The drops are small, just 5 percent here in Philadelphia and 3 percent in Los Angeles. But experts say they are significant because they offer the first indication that the obesity epidemic, one of the nation’s most intractable health problems, may actually be reversing course.
The first dips — noted in a September report by the Robert Wood Johnson Foundation — were so surprising that some researchers did not believe them.
Deanna M. Hoelscher, a researcher at the University of Texas, who in 2010 recorded one of the earliest declines — among mostly poor Hispanic fourth graders in the El Paso area — did a double-take. “We reran the numbers a couple of times,” she said. “I kept saying, ‘Will you please check that again for me?’ ”
Researchers say they are not sure what is behind the declines. They may be an early sign of a national shift that is visible only in cities that routinely measure the height and weight of schoolchildren. The decline in Los Angeles, for instance, was for fifth, seventh and ninth graders — the grades that are measured each year — between 2005 and 2010. Nor is it clear whether the drops have more to do with fewer obese children entering school or currently enrolled children losing weight. But researchers note that declines occurred in cities that have had obesity reduction policies in place for a number of years.
Though obesity is now part of the national conversation, with aggressive advertising campaigns in major cities and a push by Michelle Obama, many scientists doubt that anti-obesity programs actually work. Individual efforts like one-time exercise programs have rarely produced results. Researchers say that it will take a broad set of policies applied systematically to effectively reverse the trend, a conclusion underscored by an Institute of Medicine report released in May.
Philadelphia has undertaken a broad assault on childhood obesity for years. Sugary drinks like sweetened iced tea, fruit punch and sports drinks started to disappear from school vending machines in 2004. A year later, new snack guidelines set calorie and fat limits, which reduced the size of snack foods like potato chips to single servings.

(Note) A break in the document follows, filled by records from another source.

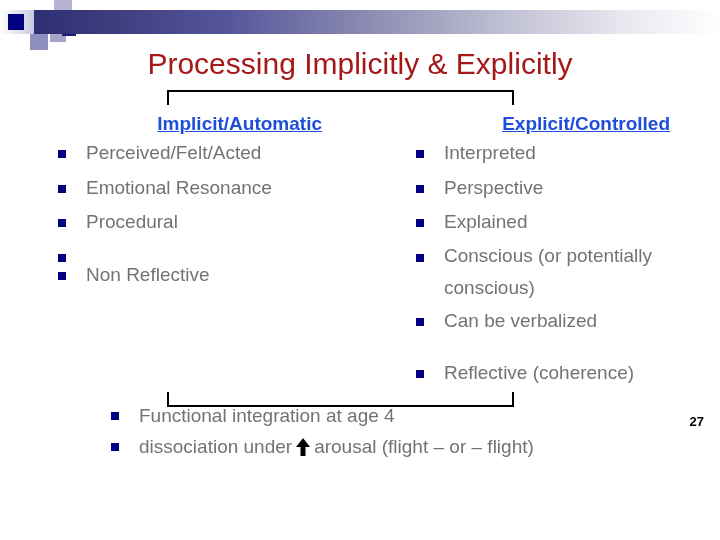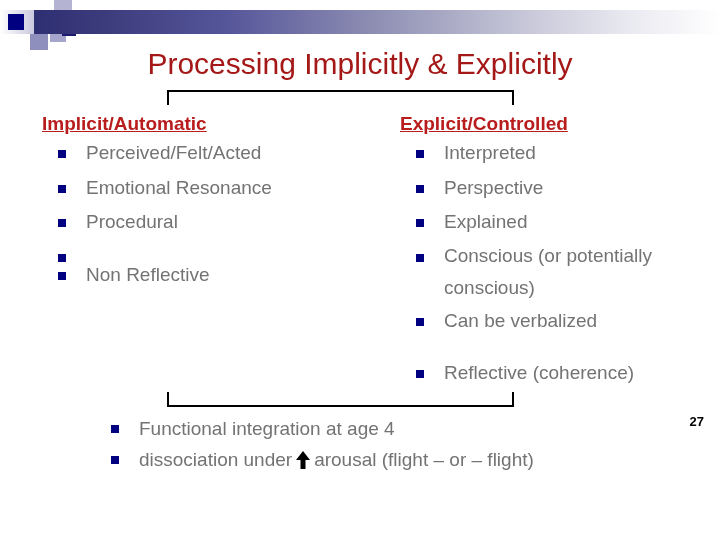"Implicit/Automatic" .col-head { color: #b91c1c -> #1d4ed8; text-align: left -> right }
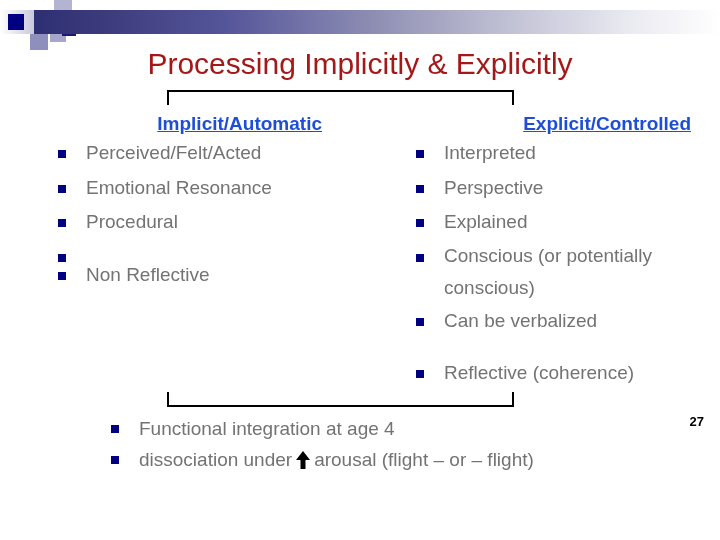"Explicit/Controlled" .col-right .col-head { padding-right: 29px -> 50px }
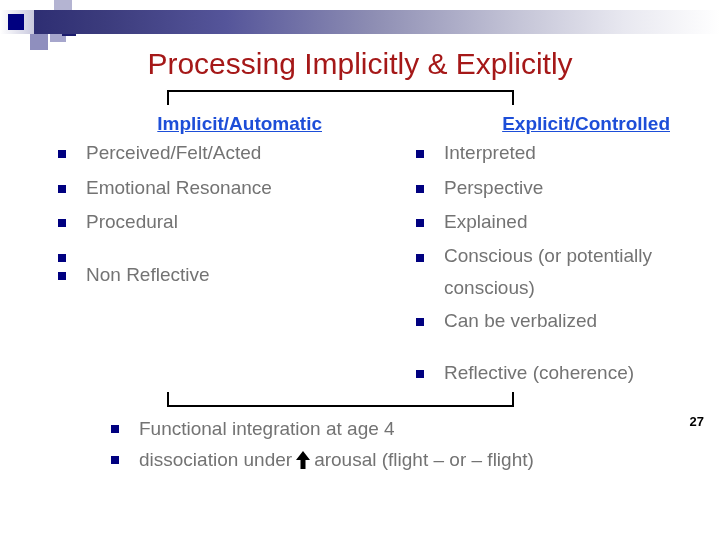"Functional integration at age 4" .bottom { top: 413px -> 400px }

By 2009, deep fryers were gone from cafeterias and whole milk had been replaced by one percent and skim.
Change has been slow. Schools made money on sugary drinks, and some set up rogue drink machines that had to be hunted down. Deep fat fryers, favored by school administrators who did not want to lose popular items like French fries, were unplugged only after Wayne T. Grasela, the head of food services for the school district, stopped buying oil to fill them.
But the message seems to be getting through, even if acting on it is daunting. Josh Monserrat, an eighth grader at John Welsh Elementary, uses words like “carbs,” and “portion size.” He is part of a student group that promotes healthy eating. He has even dressed as an orange to try to get other children to eat better. Still, he struggles with his own weight. He is 5-foot-3 but weighed nearly 200 pounds at his last doctor’s visit.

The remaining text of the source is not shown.